I have recently been mulling over the commonalities across the individual and unique simple lives - mine and those I see in my geographic and virtual community. I think routines is probably one of them. Whether it's a routine for milking your goat, a routine for baking bread, a routine for getting yourselves out of the house in the morning, we all have routines.
I've made several attempts in recent years to develop my routines to encompass more of the activities I want to undertake. Ideally - in the fantasy life in my head - my routines cover all aspects of housework, cleaning and maintenance, as well as my own health and wellbeing. I go running, I mop the floors, and it all happens easily and almost invisibly because it's routine.
As anyone struggling with self-discipline will know, anything that is already routine is SO MUCH EASIER than pushing yourself to do something out of the ordinary. I want to bring more activities into this.
However, I've made several attempts to 'construct' routines. Last spring, I sat down, listed all the jobs that need to be done on a daily, weekly, monthly or annual basis and divided them up, breaking them into one thing a day throughout the year. It was beautiful and balanced and it lasted about three weeks before it just fizzled out. It was too much too quickly.
Last autumn, I tried again with something smaller. I tried adding one small task - wiping down the bathroom sink - to my morning routine. That also lasted about three weeks before it just fizzled out.

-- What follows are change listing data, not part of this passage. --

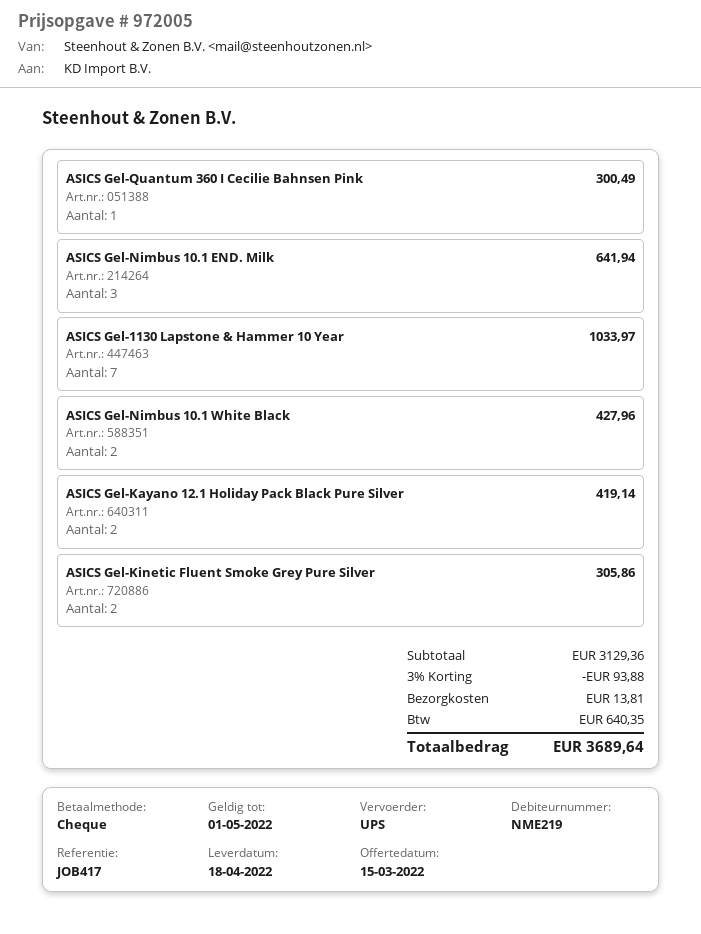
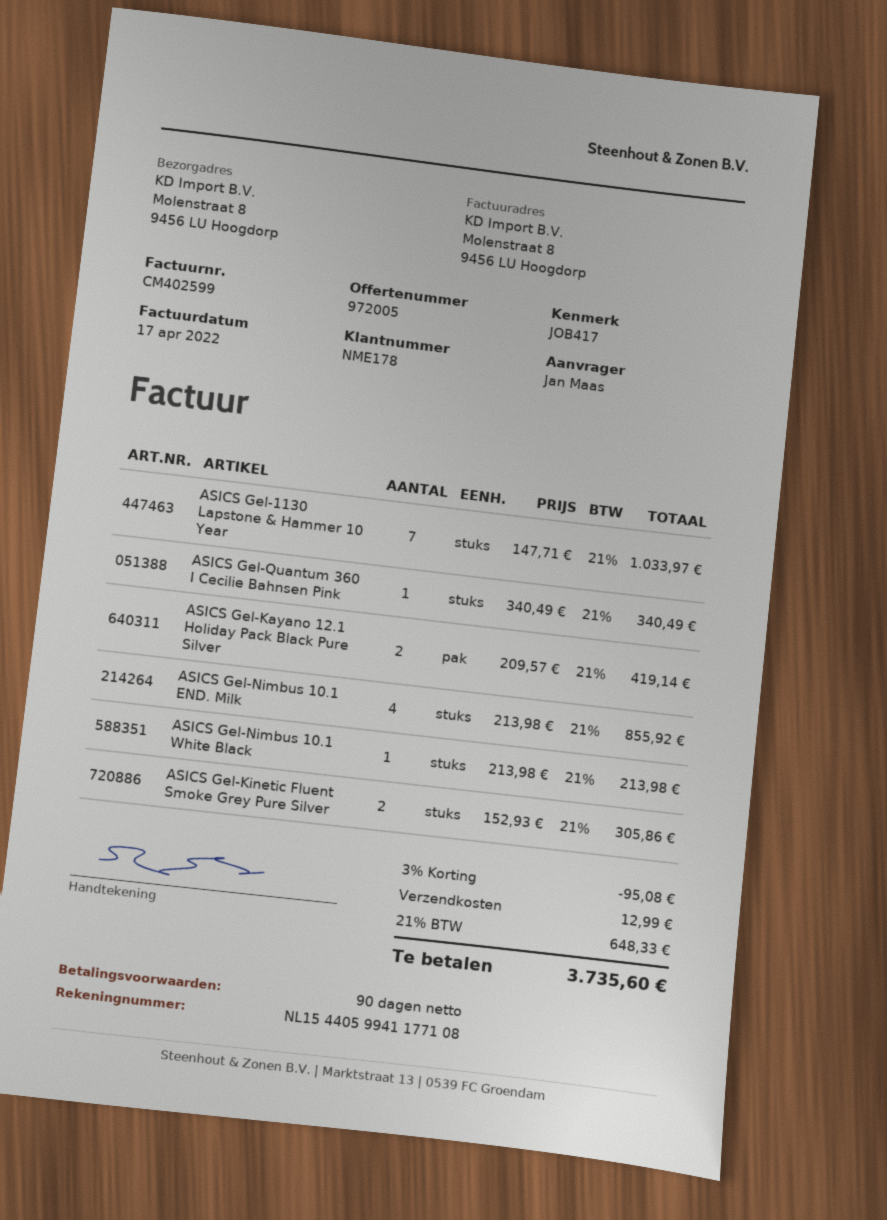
customer number: NME219 -> NME178
ASICS Gel-Quantum 360 I Cecilie Bahnsen Pink: 1 for 300.49 -> 1 for 340.49
ASICS Gel-Nimbus 10.1 END. Milk: 3 for 641.94 -> 4 for 855.92
ASICS Gel-Nimbus 10.1 White Black: 2 for 427.96 -> 1 for 213.98
discount: 3% = 93.88 -> 3% = 95.08
shipping: 13.81 -> 12.99
tax: 640.35 -> 648.33
total: 3689.64 -> 3735.60

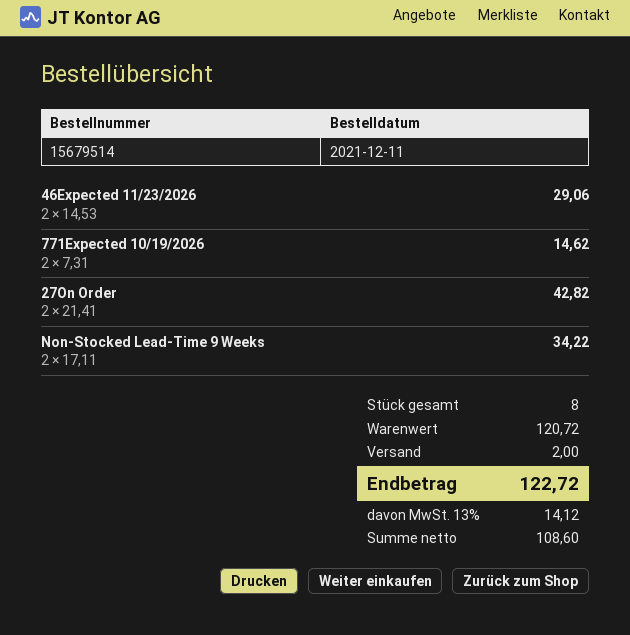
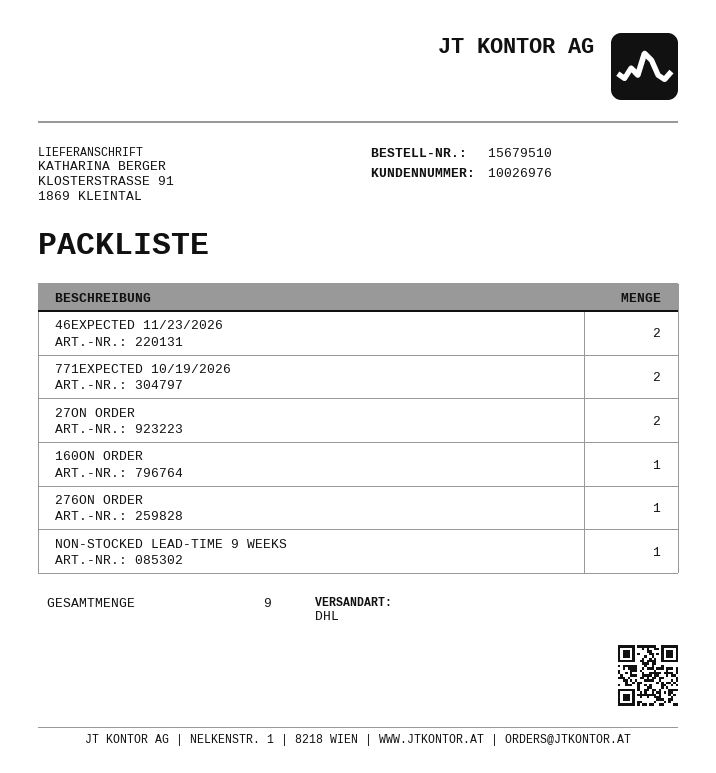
order number: 15679514 -> 15679510
Non-Stocked Lead-Time 9 Weeks: 2 -> 1
160ON ORDER: none -> 1
276ON ORDER: none -> 1
total quantity: 8 -> 9

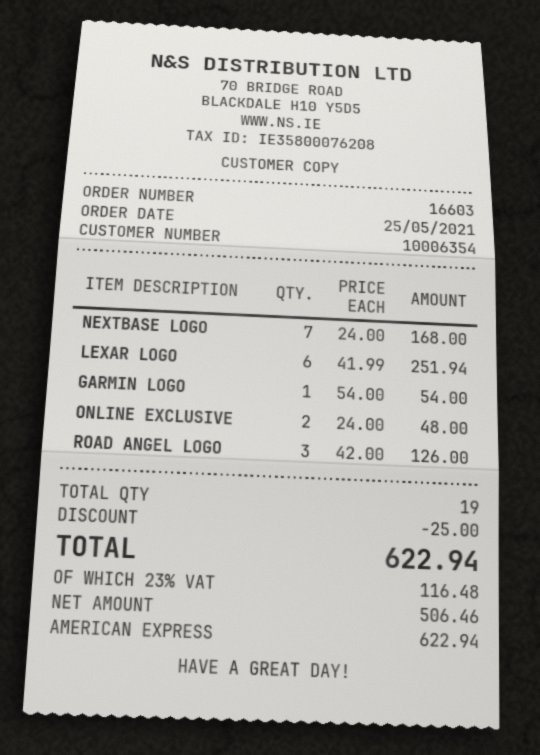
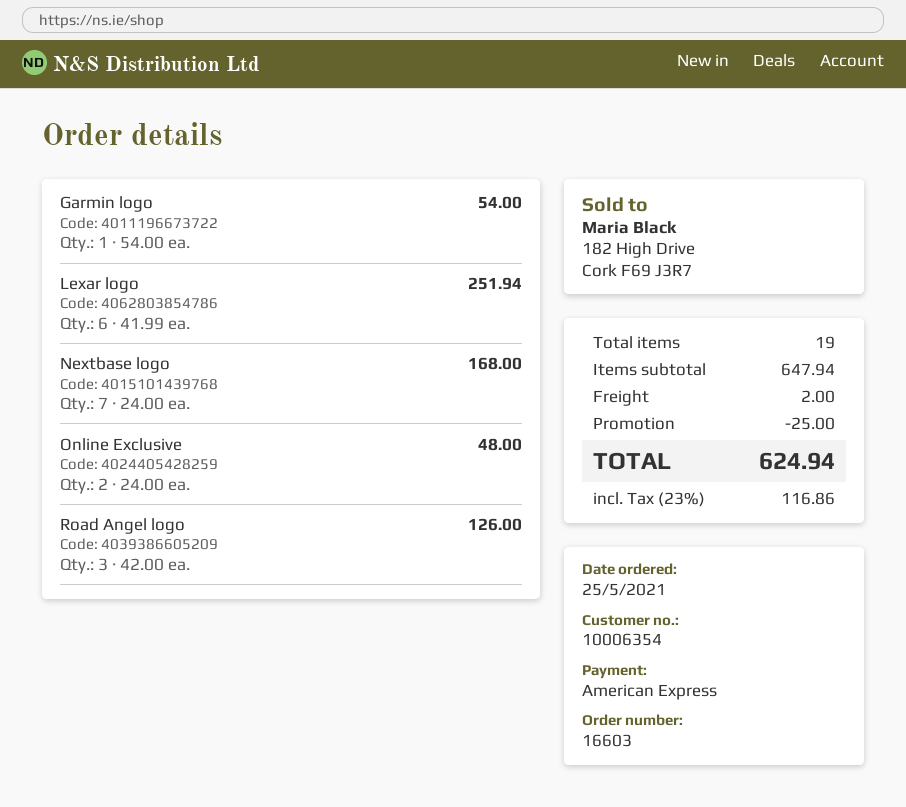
shipping: none -> 2.00
tax: 23% = 116.48 -> 23% = 116.86
total: 622.94 -> 624.94

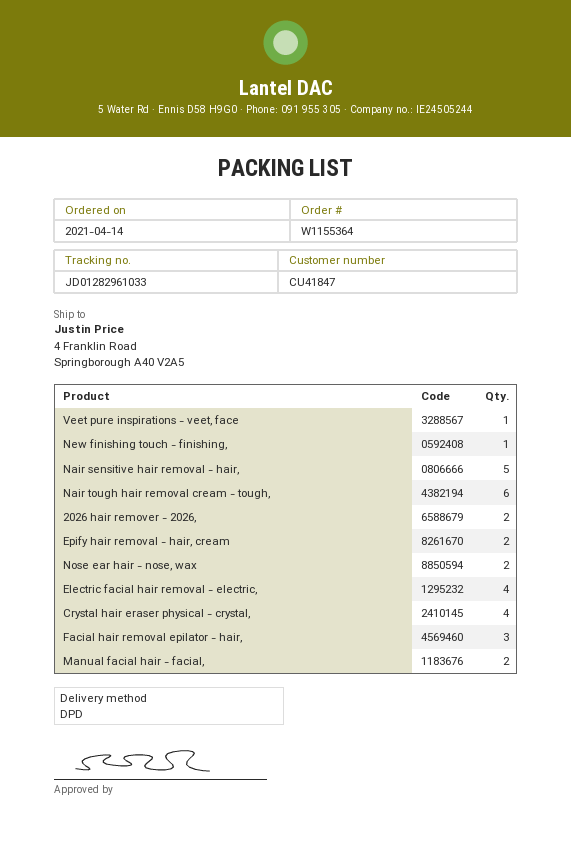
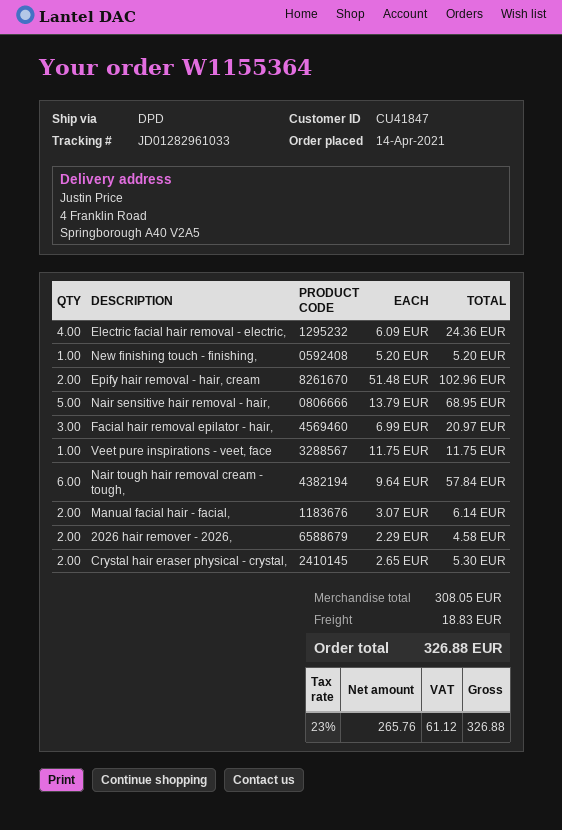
Nose ear hair - nose, wax: 2 -> none
Crystal hair eraser physical - crystal,: 4 -> 2

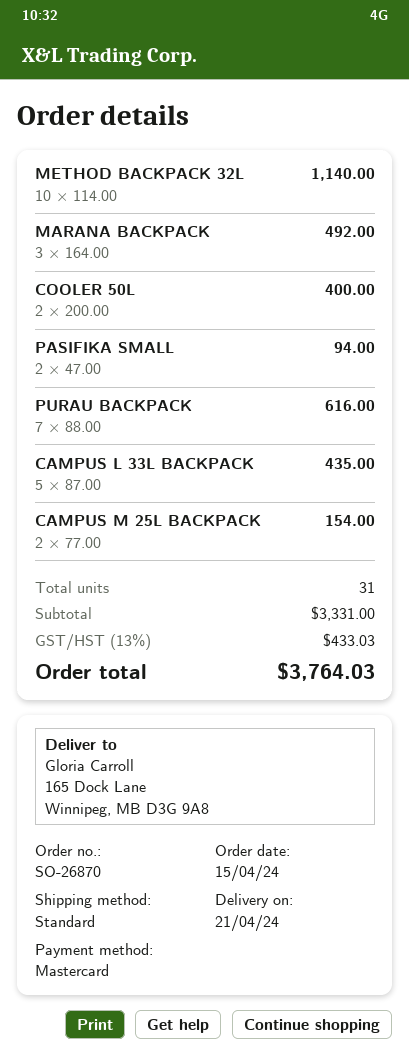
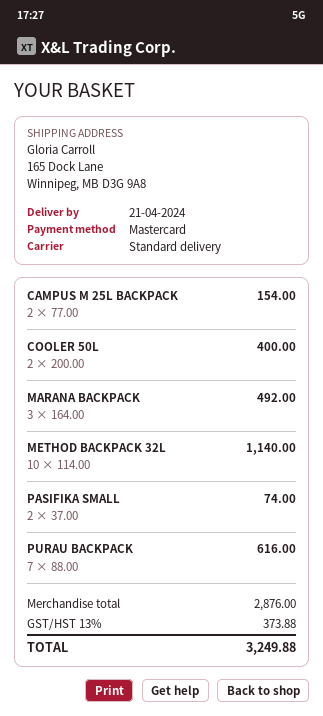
PASIFIKA SMALL: 2 x 47.00 = 94.00 -> 2 x 37.00 = 74.00
CAMPUS L 33L BACKPACK: 5 x 87.00 = 435.00 -> none
subtotal: 3331.00 -> 2876.00
tax: 13% = 433.03 -> 13% = 373.88
total: 3764.03 -> 3249.88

This month, something rather unexpected has happened. Rather than setting out intentionally to add something to my routine, something has just, well, fallen into it. I've started washing up the breakfast dishes before I leave the house. Haphazardly. I wasn't setting out to do it, I wasn't planning a New Year's routine change. It was something I just happened to do on my first day back at work this year - no particular reason, it just occurred to me to do it, as I was running a little early for once and looking for something little to do in that time - and somehow I've kept on doing it.
It's teeny tiny but is having a rather welcome impact on my life. It means I go to work feeling already ahead with the day, feeling in control, feeling good about having achieved something, even something so pathetically small. It means the washing up after dinner in the evenings is less work, which in turn means I procrastinate about it less, do it earlier and have more enjoyable evenings. I suspect it makes for a cleaner, more pleasant kitchen for my boyfriend to cook in because he's even done a bit of evening baking (normally reserved for the weekends.)
It also means I get to do something domestic in the morning. To be honest, and I can't believe I'm saying this, I am starting to find washing up rather relaxing. It's slow. It's meditative. As I wipe the bowls and put them back in the cupboard, I can look out on the balcony at the early morning sunshine and think where I am going to put the herb pot, I look around the tidy kitchen and feel good about the newly oiled chopping board all warm and golden. It gives me a moment of slow and simple living before my mental space and energies are drawn into my job.
I'm not stressing about this. I hope it stays but I'm not going to push myself. I'm now at just about the three week mark, so this might also fizzle out, but I hope it doesn't. I wonder if there are any more habits which might just naturally fall into place? I rather like the idea of organic routine-building, each new leaf gradually unfurling one by one, and no clear idea where the next will be.
Do you have any preferred methods for adapting and building routines?